*** Opening Input ***

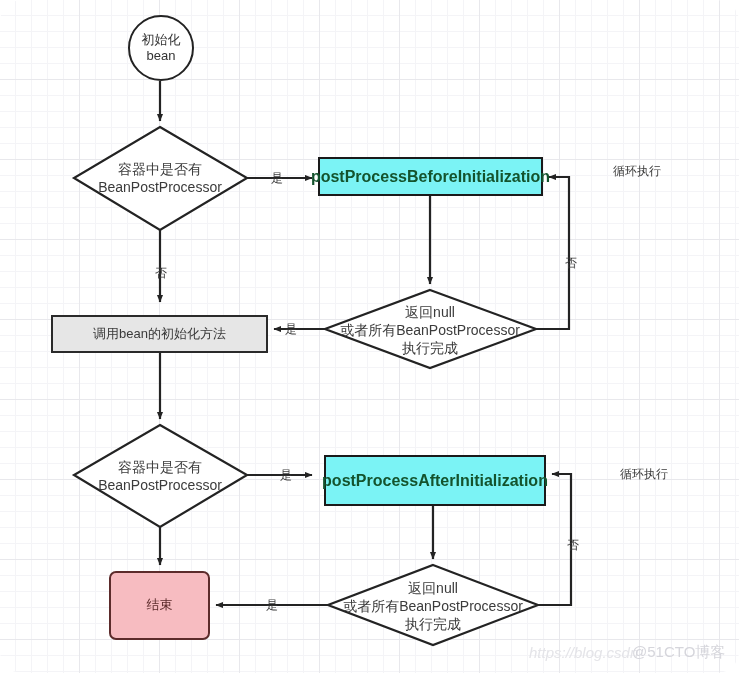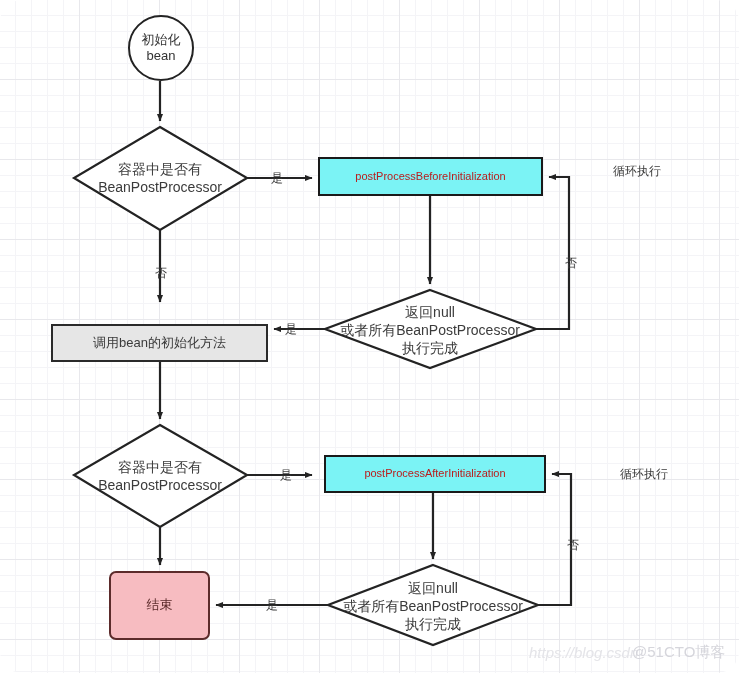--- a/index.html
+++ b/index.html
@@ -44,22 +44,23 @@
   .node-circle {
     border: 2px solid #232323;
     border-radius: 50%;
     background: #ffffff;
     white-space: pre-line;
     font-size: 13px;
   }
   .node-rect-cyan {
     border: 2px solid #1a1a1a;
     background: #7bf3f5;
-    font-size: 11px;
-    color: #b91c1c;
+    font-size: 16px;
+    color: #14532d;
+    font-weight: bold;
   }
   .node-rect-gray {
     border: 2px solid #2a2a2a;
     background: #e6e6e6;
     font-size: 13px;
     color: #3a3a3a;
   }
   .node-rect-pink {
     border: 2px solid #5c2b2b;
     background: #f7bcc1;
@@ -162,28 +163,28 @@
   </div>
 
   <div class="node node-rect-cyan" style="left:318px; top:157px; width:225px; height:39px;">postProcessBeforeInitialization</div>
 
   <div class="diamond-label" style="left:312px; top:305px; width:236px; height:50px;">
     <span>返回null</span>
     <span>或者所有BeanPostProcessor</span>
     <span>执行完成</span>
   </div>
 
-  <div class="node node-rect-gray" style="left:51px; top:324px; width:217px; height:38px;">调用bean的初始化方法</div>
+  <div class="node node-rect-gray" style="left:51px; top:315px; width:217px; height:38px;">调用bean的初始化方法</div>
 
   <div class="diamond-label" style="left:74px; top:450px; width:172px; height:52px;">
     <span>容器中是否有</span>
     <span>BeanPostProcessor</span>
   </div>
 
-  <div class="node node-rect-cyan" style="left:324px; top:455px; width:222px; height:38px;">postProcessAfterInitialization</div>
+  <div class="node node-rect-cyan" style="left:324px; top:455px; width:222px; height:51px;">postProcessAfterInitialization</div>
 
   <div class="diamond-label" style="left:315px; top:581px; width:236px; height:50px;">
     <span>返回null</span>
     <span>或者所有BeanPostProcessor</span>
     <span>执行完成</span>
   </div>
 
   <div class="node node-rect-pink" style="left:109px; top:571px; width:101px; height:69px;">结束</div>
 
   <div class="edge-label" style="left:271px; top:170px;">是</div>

*** Closing Input ***
*** Opening Input ***

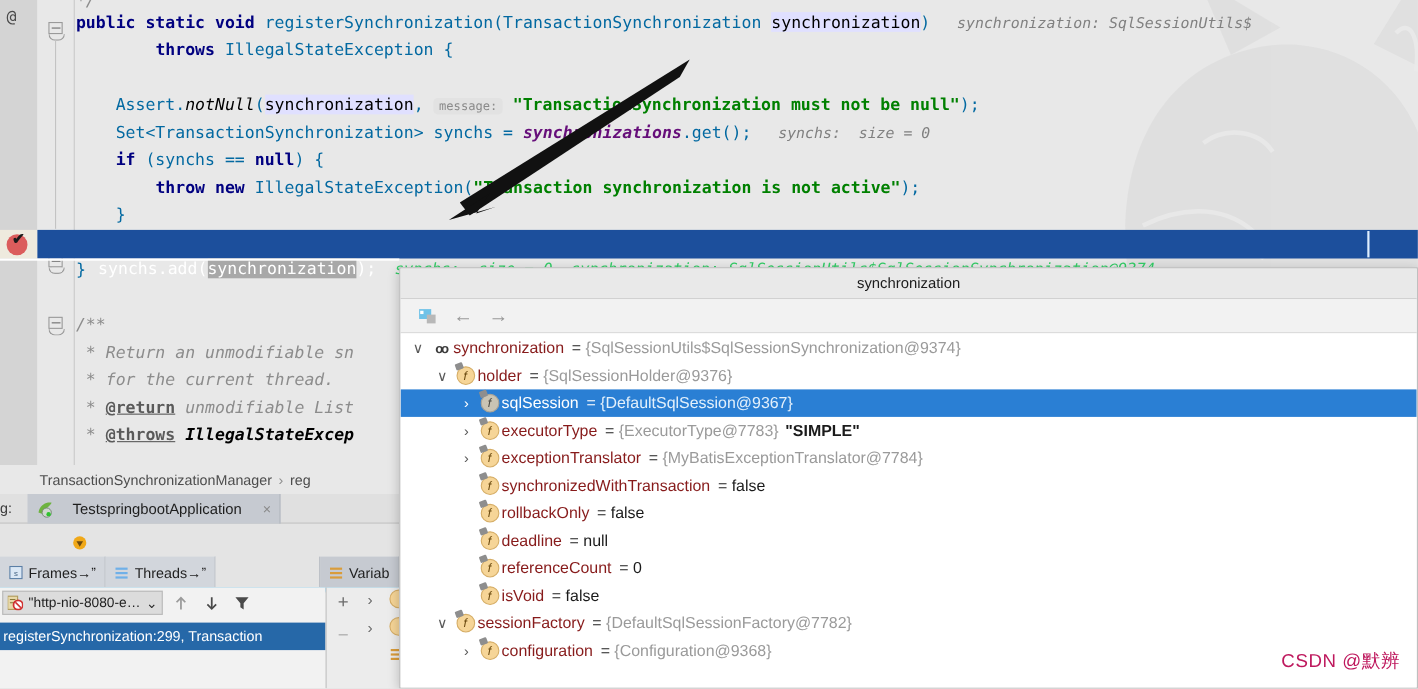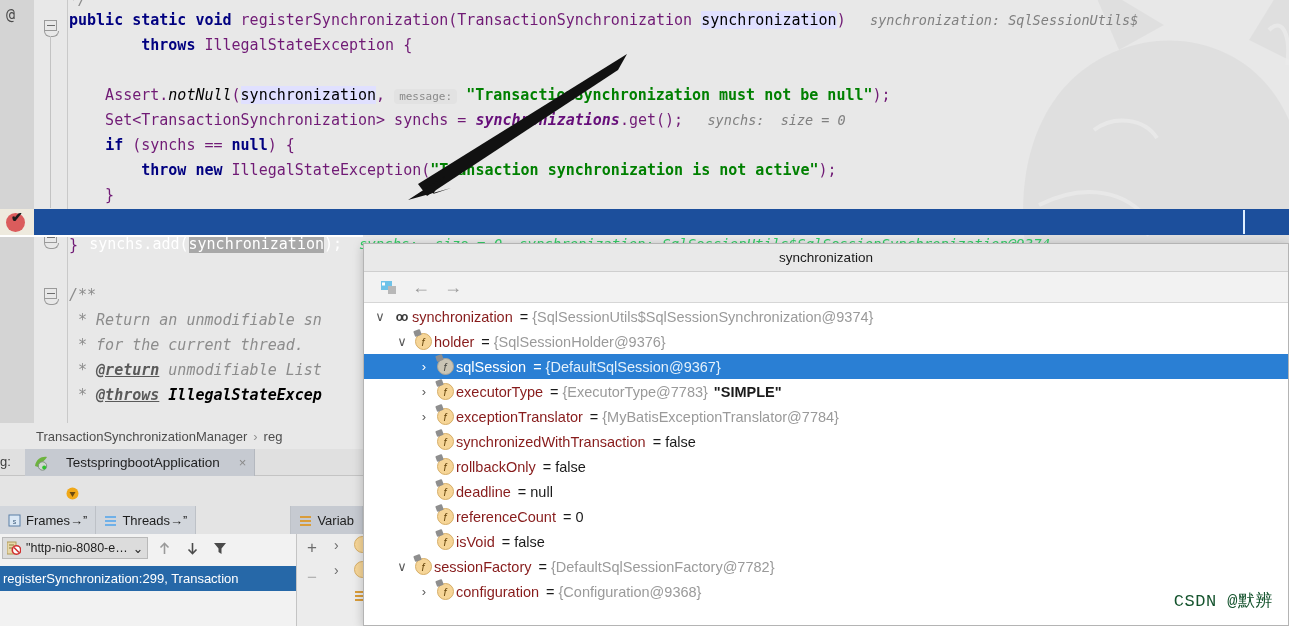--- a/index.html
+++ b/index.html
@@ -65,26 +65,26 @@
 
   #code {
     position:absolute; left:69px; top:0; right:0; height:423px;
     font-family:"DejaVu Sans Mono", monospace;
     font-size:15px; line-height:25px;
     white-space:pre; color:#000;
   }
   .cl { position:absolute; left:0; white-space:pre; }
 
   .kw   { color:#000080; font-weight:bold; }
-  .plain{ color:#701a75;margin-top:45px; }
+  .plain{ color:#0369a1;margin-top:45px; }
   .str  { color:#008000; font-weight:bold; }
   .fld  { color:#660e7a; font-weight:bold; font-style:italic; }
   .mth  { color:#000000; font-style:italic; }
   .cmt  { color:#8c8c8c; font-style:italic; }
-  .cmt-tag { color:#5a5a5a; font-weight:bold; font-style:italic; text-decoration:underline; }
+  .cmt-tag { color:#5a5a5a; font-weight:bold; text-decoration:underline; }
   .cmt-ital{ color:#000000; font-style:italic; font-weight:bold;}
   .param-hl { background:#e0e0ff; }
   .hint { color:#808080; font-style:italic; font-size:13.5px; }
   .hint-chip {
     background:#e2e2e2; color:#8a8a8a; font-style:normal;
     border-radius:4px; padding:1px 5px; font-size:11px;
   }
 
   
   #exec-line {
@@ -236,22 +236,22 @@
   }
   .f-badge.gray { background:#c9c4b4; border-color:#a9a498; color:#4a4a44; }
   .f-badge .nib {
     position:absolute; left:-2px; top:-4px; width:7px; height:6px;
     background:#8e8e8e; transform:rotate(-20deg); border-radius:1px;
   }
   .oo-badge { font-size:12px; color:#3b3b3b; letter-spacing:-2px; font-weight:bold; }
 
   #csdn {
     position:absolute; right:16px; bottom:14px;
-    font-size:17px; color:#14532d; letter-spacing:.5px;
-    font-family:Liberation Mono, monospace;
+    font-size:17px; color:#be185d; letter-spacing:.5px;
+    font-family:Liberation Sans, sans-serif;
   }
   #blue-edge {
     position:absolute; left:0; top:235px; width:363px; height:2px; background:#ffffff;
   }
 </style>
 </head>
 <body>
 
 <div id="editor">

*** Closing Input ***

## What the task asks
In the records above, count the lines that contain the word "rect" and state only that count.

## Response area
9